How a venerable soup kitchen in Portland, Maine, kept feeding the hungry as Covid-19 ravaged the city

In March 2020, Covid-19 forced the Preble Street soup kitchen in Portland, Maine, to close its dining room for the first time in 39 years. But, as Christian Letourneau reports in FERN’s latest story, published with Eater, the soup kitchen staff went mobile, tracking and delivering meals and other services to the growing ranks of the hungry and homeless who scattered across the city as shelters and other aid operations shut down or restricted access. 

“Since 1980, Preble Street has been the linchpin of the city’s response to homelessness and food insecurity — and a life-sustaining resource for thousands,” Letourneau writes. “Joe Conroy is the senior director of food programs and operations at the agency that operates the eponymous soup kitchen. Leveraging a complex food-rescue and -donation system, his team churns out some 24,000 meals a month served in a cafeteria-style dining room. On any given day, anything from a pallet of B&M baked beans to a five-gallon bucket of dayboat scallops might become the featured ingredient.

“As Covid-19 swept into the state last winter, Conroy’s system started breaking down. On March 15, the state began rolling out a slate of executive orders, closing public schools and restaurants and limiting gatherings. Panic shopping cut into the grocery store donations the kitchen relied on for produce, bread, and other staples. Meanwhile, chefs from the city’s celebrated restaurant scene came knocking at the soup kitchen door, dropping off anything they could salvage as they cleaned out low boys and walk-ins at their now-shuttered restaurants.

“The soup kitchen dining room remained open under an exemption for social services, but Conroy knew it wouldn’t last long.

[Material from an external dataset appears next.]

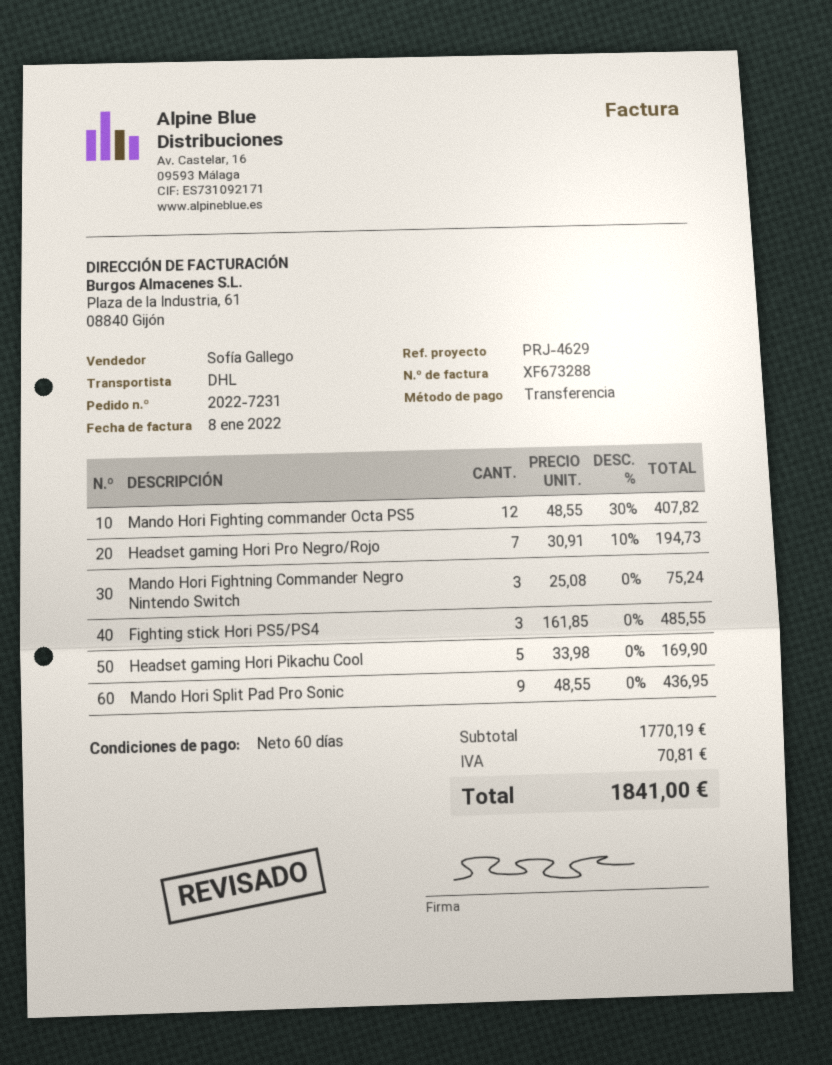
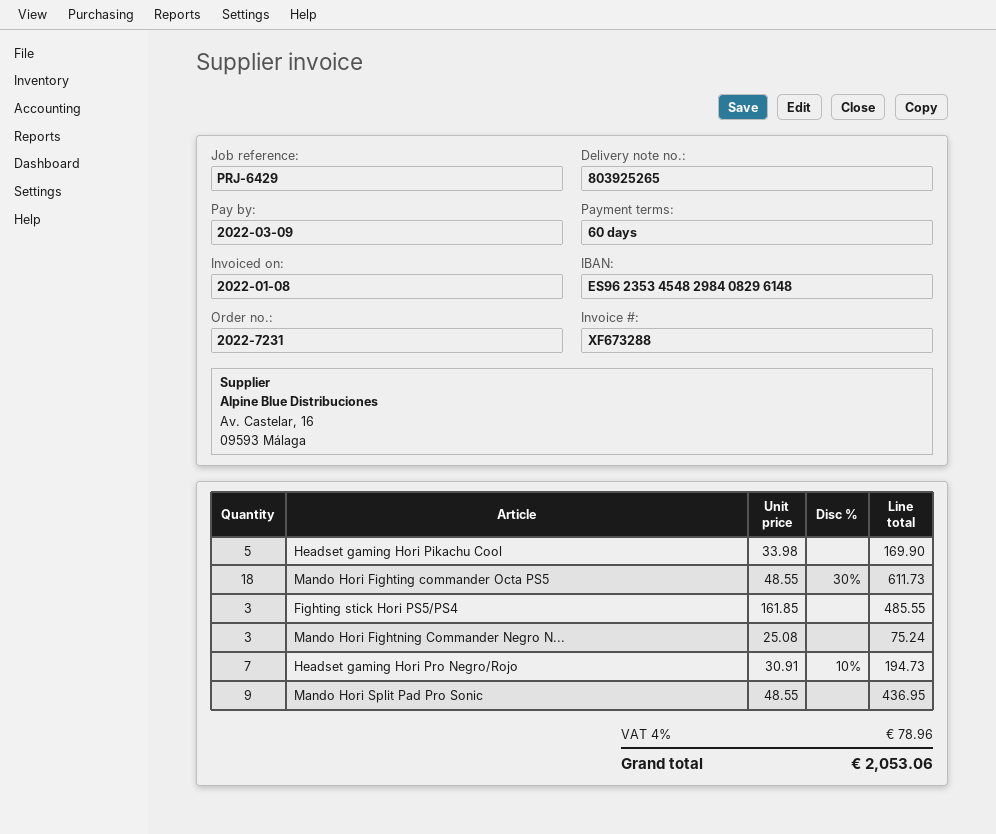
reference: PRJ-4629 -> PRJ-6429
Mando Hori Fighting commander Octa PS5: 12 x 48.55 - 30% = 407.82 -> 18 x 48.55 - 30% = 611.73
tax: 70.81 -> 78.96
total: 1841.00 -> 2053.06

“[On March 25 last year, for the first time in its history, Preble Street closed its dining room. Suddenly, the delicate web of social services that Portland’s unhoused community relied on to meet basic needs, a system largely concentrated in Preble’s Bayside neighborhood, began to unravel. This unravelling, which led to a forced dispersal of the city’s homeless population, brought into stark relief the conflicting imperatives of public health, public safety, and emergency services brought on by the pandemic. It became clear that if Preble Street was going to keep feeding people, the model — and maybe even the organization’s entire mission — would need to be rethought.”